Это и было окончательным приговором по делу образцового наставника Мо.

Му Яньли повернулась лицом к огромной толпе зрителей внизу и трибунам с представителями десяти самых влиятельных духовных школ мира совершенствования…

Их и правда было десять, ведь в Цитадели Тяньинь все еще сохранилась трибуна Духовной школы Жуфэн, на которой сейчас сидел всего один человек — облаченная в черные одежды Е Ванси.

За спиной у нее был старый колчан Наньгун Сы, а на коленях лежал навечно потерявший хозяина Наобайцзинь. Ее лицо было изможденным, однако глаза ярко блестели. Вместе со всеми она внимательно наблюдала за происходящим на судейском помосте.

Му Яньли объявила:

— Ясное небо — неподкупный судья, светлое зеркало правосудия подвешено высоко и всегда сможет отличить правильное от неправильного. Цитадель Тяньинь, что беспристрастно судит все заслуги и провинности, никогда не использует свое положение ради выгоды, ни разу не замечена в предвзятости и предумышленном причинении людям вреда, вынесла приговор: приговорить Мо Жаня, известного также как Мо Вэйюй, к наказанию пыткой посредством вырезания духовного ядра. Ровно три дня спустя со всем почтением мы объявим волю небес всему миру и, если не будет возражений, через трое суток…

Все это время Сюэ Мэн, закрыв глаза, сдерживался из последних сил, но в этот момент он, наконец, не выдержал и вскочил с места. Ярко сверкнула на солнце его легкая серебристо-голубая броня.

— У меня есть возражения.

— …

— Не обязательно ждать трое суток, я могу высказать свои возражения прямо сейчас.

Толпа внизу забурлила и загалдела:

— Пик Сышэн? Да этот ублюдочный орден надо поскорее закрыть и разогнать! Что эти ничтожества себе позволяют?!

— Правильнее всего будет допросить Сюэ Чжэнъюна вместе с Сюэ Мэном! Девять из десяти, все это одна шайка, иначе разве посмели бы они что-то говорить в защиту этого демона!
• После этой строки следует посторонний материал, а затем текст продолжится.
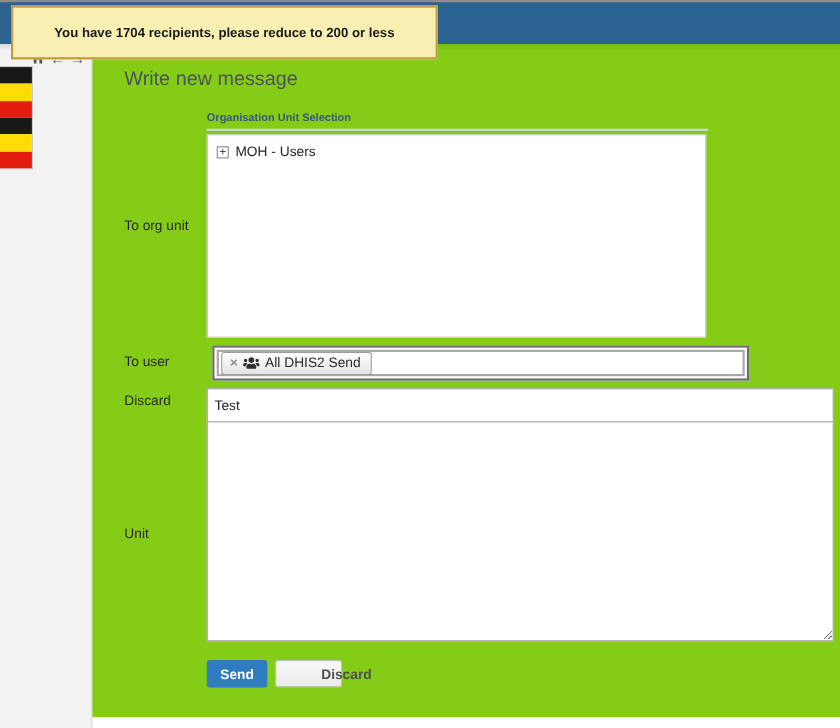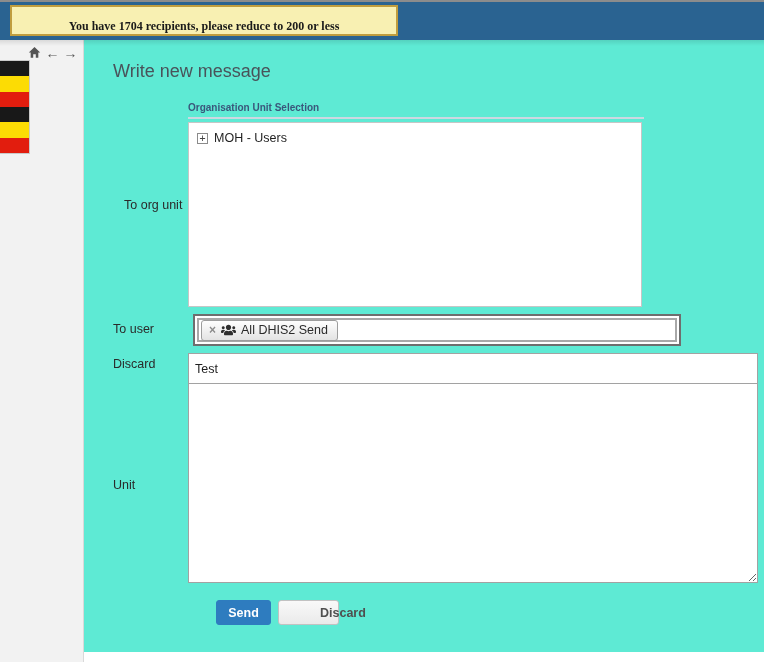--- a/index.html
+++ b/index.html
@@ -13,27 +13,26 @@
   }
 
   
   .topbar {
     position: absolute; left: 0; top: 0; width: 764px; height: 40px;
     background: #2a6391;
     border-top: 2px solid #8c8c8c;
     z-index: 5;
   }
   .banner {
-    position: absolute; left: 10px; top: 5px; width: 388px; height: 31px;
+    position: absolute; left: 10px; top: 5px; width: 388px; height: 49px;
     background: #f8f0b2;
     border: 2px solid #c09d3e;
-    display: flex; align-items: flex-end; justify-content: center;
+    display: flex; align-items: center; justify-content: center;
     font-size: 12px; font-weight: bold; color: #1a1a1a;
     z-index: 6;
-    font-family: Liberation Serif, serif;
   }
   .topbar-shadow {
     position: absolute; left: 0; top: 40px; width: 764px; height: 6px;
     background: linear-gradient(to bottom, rgba(0,0,0,0.10), rgba(0,0,0,0));
     z-index: 4; pointer-events: none;
   }
 
   
   .sidebar {
     position: absolute; left: 0; top: 40px; width: 84px; height: 622px;
@@ -52,21 +51,21 @@
   .nav-btn svg { display: block; }
   .flag {
     position: absolute; left: 0; top: 20px; width: 30px; height: 94px;
     border: 1px solid #c9c9c9; border-left: none;
     display: flex; flex-direction: column;
     background: #fff;
   }
   .flag .stripe { flex: 1 1 auto; }
 
   
-  .main { position: absolute; left: 84px; top: 40px; width: 680px; height: 612px; background: #5eead4; }
+  .main { position: absolute; left: 84px; top: 40px; width: 680px; height: 612px; background: #84cc16; }
 
   .page-title {
     position: absolute; left: 29px; top: 21px;
     font-size: 18px; color: #49535a; font-weight: normal;
   }
 
   .section-title {
     position: absolute; left: 104px; top: 62px; width: 456px;
     font-size: 10px; font-weight: bold; color: #3a577b;
     padding-bottom: 4px;
@@ -84,21 +83,21 @@
   }
   .expand-toggle {
     width: 11px; height: 11px;
     border: 1px solid #8b8b8b; background: #fff;
     font-size: 10px; line-height: 9px; text-align: center; color: #444;
     font-family: "DejaVu Sans Mono", monospace;
     cursor: pointer; flex: 0 0 auto;
   }
 
   .field-label { position: absolute; left: 29px; font-size: 12.5px; color: #2a2a2a; }
-  .lbl-orgunit { top: 158px; margin-left: 11px; }
+  .lbl-orgunit { top: 158px; }
   .lbl-touser  { top: 282px; }
   .lbl-subject { top: 317px; }
   .lbl-text    { top: 438px; }
 
   .touser-outer {
     position: absolute; left: 109px; top: 274px; width: 488px; height: 32px;
     border: 2px solid #6e6e6e; background: #fff;
     padding: 2px;
   }
   .touser-inner {
@@ -130,21 +129,21 @@
     border: 1px solid #a2a2a2; background: #fff;
     font-family: "Liberation Sans", "DejaVu Sans", sans-serif;
     font-size: 12.5px; color: #1f1f1f; padding: 4px 6px;
     resize: both; outline: none;
   }
 
   .btn {
     position: absolute; top: 560px; height: 25px;
     font-family: "Liberation Sans", "DejaVu Sans", sans-serif;
     font-size: 12.5px; font-weight: bold;
-    border-radius: 3px; cursor: pointer; margin-left: 28px;
+    border-radius: 3px; cursor: pointer;
   }
   .btn-send {
     left: 104px; width: 55px;
     background: #2e7cbf; color: #ffffff; border: 1px solid #2e7cbf;
   }
   .btn-discard {
     left: 166px; width: 61px;
     background: linear-gradient(to bottom, #f9f9f9, #eaeaea);
     color: #4f4f4f; border: 1px solid #c2c2c2; padding-left: 41px;
   }

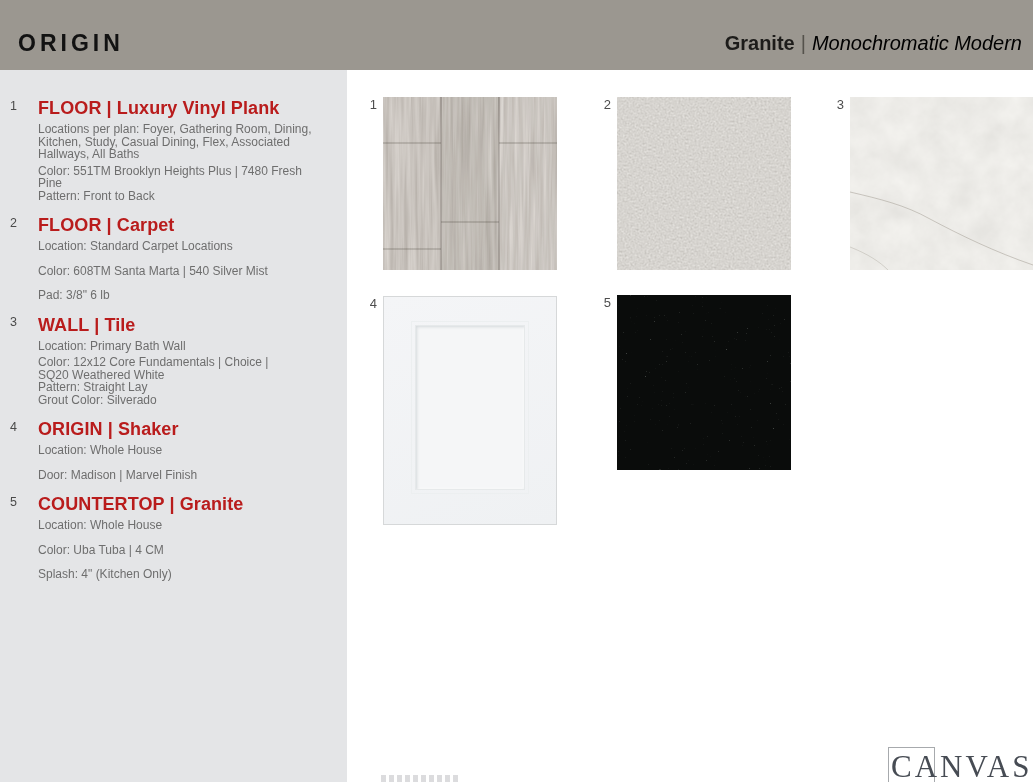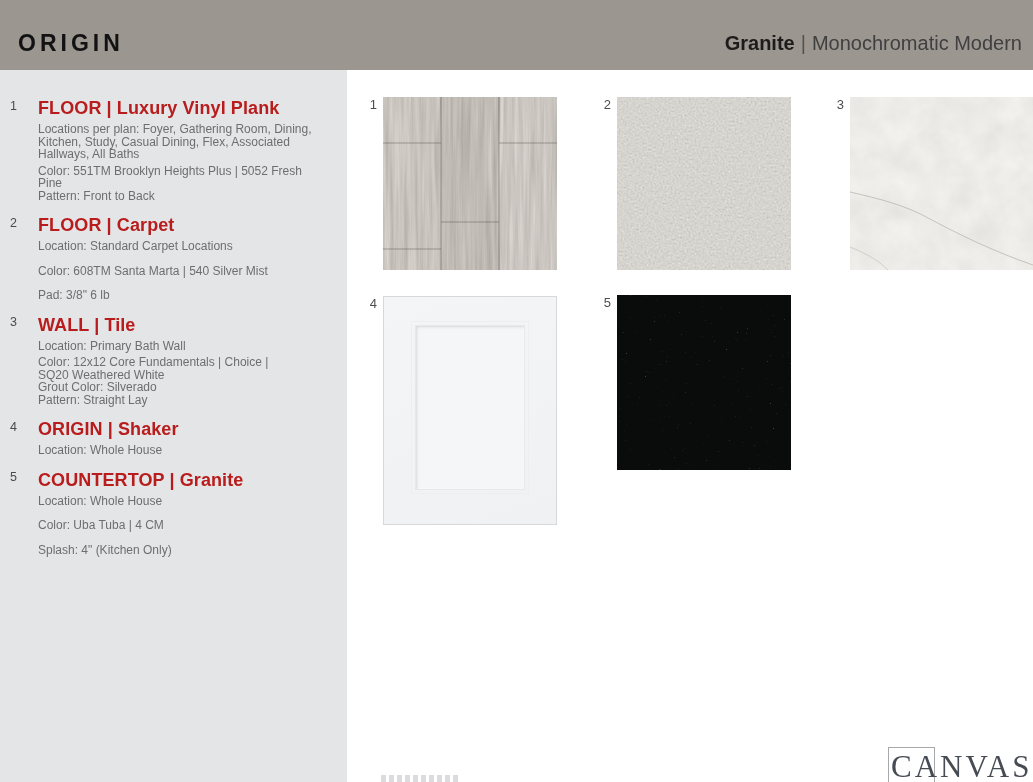--- a/index.html
+++ b/index.html
@@ -8,21 +8,21 @@
   #page { position:relative; width:1033px; height:782px; overflow:hidden; background:#ffffff; }
 
   
   .header { position:absolute; left:0; top:0; width:1033px; height:70px;
             background:#9b9790; display:flex; align-items:center; justify-content:space-between;
             padding:16px 11px 0 18px; }
   .brand { font-size:23px; font-weight:700; letter-spacing:4px; color:#121212; }
   .board-title { font-size:20px; color:#1d1c1a; white-space:nowrap; }
   .board-title .collection { font-weight:700; }
   .board-title .sep { font-weight:400; color:#55524c; padding:0 6px; }
-  .board-title .style { font-weight:400; color:#404040; }
+  .board-title .style { font-weight:400; color:#000000;font-style:italic; }
 
   
   .sidebar { position:absolute; left:0; top:70px; width:347px; height:712px;
              background:#e4e5e7; padding:28px 10px 0 10px; }
   .sel-item { display:flex; margin-bottom:13px; }
   .sel-num { width:28px; flex:0 0 28px; font-size:12.5px; color:#4a4a4a; padding-top:0.5px; }
   .sel-body { width:288px; }
   .sel-title { font-size:18px; color:#b91c1c; margin-bottom:4px; letter-spacing:0.1px;font-weight:bold; }
   .sel-detail { font-size:12px; line-height:12.5px; color:#6e6e6e; width:284px; }
   .gap { margin-top:4px; }
@@ -64,21 +64,21 @@
     </div>
   </div>
 
   <div class="sidebar">
 
     <div class="sel-item">
       <div class="sel-num">1</div>
       <div class="sel-body">
         <div class="sel-title">FLOOR | Luxury Vinyl Plank</div>
         <div class="sel-detail">Locations per plan: Foyer, Gathering Room, Dining, Kitchen, Study, Casual Dining, Flex, Associated Hallways, All Baths</div>
-        <div class="sel-detail gap">Color: 551TM Brooklyn Heights Plus | 5052 Fresh Pine</div>
+        <div class="sel-detail gap">Color: 551TM Brooklyn Heights Plus | 7480 Fresh Pine</div>
         <div class="sel-detail">Pattern: Front to Back</div>
       </div>
     </div>
 
     <div class="sel-item">
       <div class="sel-num">2</div>
       <div class="sel-body">
         <div class="sel-title">FLOOR | Carpet</div>
         <div class="sel-detail">Location: Standard Carpet Locations</div>
         <div class="sel-detail gap-sm">Color: 608TM Santa Marta | 540 Silver Mist</div>
@@ -86,30 +86,31 @@
       </div>
     </div>
 
     <div class="sel-item">
       <div class="sel-num">3</div>
       <div class="sel-body">
         <div class="sel-title">WALL | Tile</div>
         <div class="sel-detail">Location: Primary Bath Wall</div>
         <div class="sel-detail gap">Color: 12x12 Core Fundamentals | Choice |</div>
         <div class="sel-detail">SQ20 Weathered White</div>
+        <div class="sel-detail">Pattern: Straight Lay</div>
         <div class="sel-detail">Grout Color: Silverado</div>
-        <div class="sel-detail">Pattern: Straight Lay</div>
       </div>
     </div>
 
     <div class="sel-item">
       <div class="sel-num">4</div>
       <div class="sel-body">
         <div class="sel-title">ORIGIN | Shaker</div>
         <div class="sel-detail">Location: Whole House</div>
+        <div class="sel-detail gap-sm">Door: Madison | Marvel Finish</div>
       </div>
     </div>
 
     <div class="sel-item">
       <div class="sel-num">5</div>
       <div class="sel-body">
         <div class="sel-title">COUNTERTOP | Granite</div>
         <div class="sel-detail">Location: Whole House</div>
         <div class="sel-detail gap-sm">Color: Uba Tuba | 4 CM</div>
         <div class="sel-detail gap-sm">Splash: 4" (Kitchen Only)</div>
— Когда явились эти марионетки Вэйци Чжэньлун, почему они убили только несколько человек Пика Сышэн? Неужели этот орден и правда логово демонов?

От гнева лицо Сюэ Мэна смертельно побледнело, однако он приложил все силы, чтобы подавить свой гнев и возмущение.

Му Яньли, естественно, слышала негодующий рев этих заклинателей, однако полностью проигнорировала его и лишь холодно произнесла:

— Молодой господин Сюэ, что вы хотели сказать? Я вас охотно выслушаю.

Сюэ Мэн открыл рот и на мгновение показалось, что он просто не знает, что говорить. Взволнованная до крайности госпожа Ван тихонько потянула его за рукав:

— Мэн-эр, у нас есть еще три дня. Мы все тщательно обдумаем и взвесим, прежде чем решить, что нужно сказать…

Сюэ Мэн, однако, казалось, не слышал слов матери. Некоторое время он в оцепенении смотрел на Му Яньли, затем повернулся, чтобы посмотреть на весы, и, наконец, его взгляд остановился на маленькой черной точке вдалеке.

Это был лежащий на помосте Мо Жань.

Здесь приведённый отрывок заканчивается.